■ Assigned task ■
A verbatim transcript of the data that follows, free of images, is the expected result.

■ Input records ■

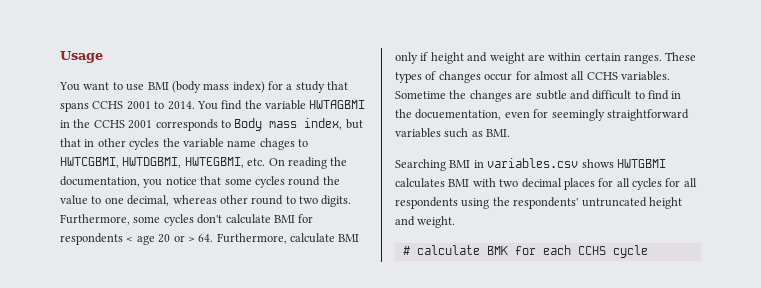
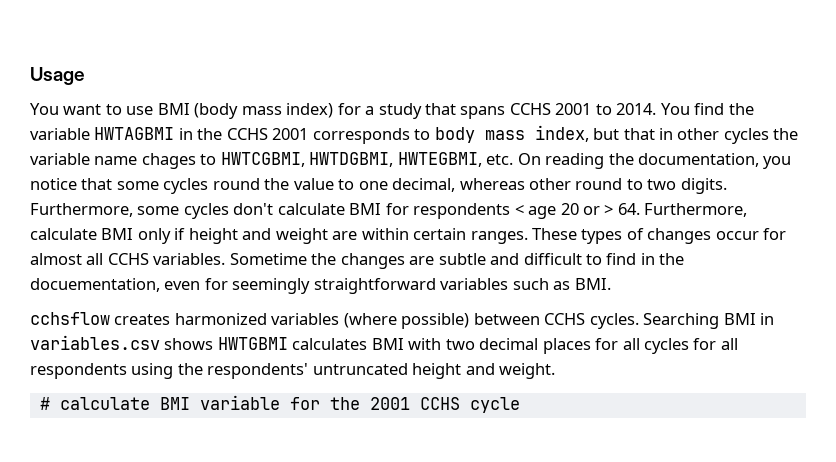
- You find the variable HWTAGBMI in the CCHS 2001 corresponds to Body mass index, but that in other cycles the variable name chages to HWTCGBMI, HWTDGBMI, HWTEGBMI, etc. On reading the documentation, you notice that some cycles round the value to one decimal, whereas other round to two digits.
+ You find the variable HWTAGBMI in the CCHS 2001 corresponds to body mass index, but that in other cycles the variable name chages to HWTCGBMI, HWTDGBMI, HWTEGBMI, etc. On reading the documentation, you notice that some cycles round the value to one decimal, whereas other round to two digits.
+ cchsflow creates harmonized variables (where possible) between CCHS cycles.
- # calculate BMK for each CCHS cycle
+ # calculate BMI variable for the 2001 CCHS cycle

■ The completed task ■
- You find the variable HWTAGBMI in the CCHS 2001 corresponds to Body mass index, but that in other cycles the variable name chages to HWTCGBMI, HWTDGBMI, HWTEGBMI, etc. On reading the documentation, you notice that some cycles round the value to one decimal, whereas other round to two digits.
+ You find the variable HWTAGBMI in the CCHS 2001 corresponds to body mass index, but that in other cycles the variable name chages to HWTCGBMI, HWTDGBMI, HWTEGBMI, etc. On reading the documentation, you notice that some cycles round the value to one decimal, whereas other round to two digits.
+ cchsflow creates harmonized variables (where possible) between CCHS cycles.
- # calculate BMK for each CCHS cycle
+ # calculate BMI variable for the 2001 CCHS cycle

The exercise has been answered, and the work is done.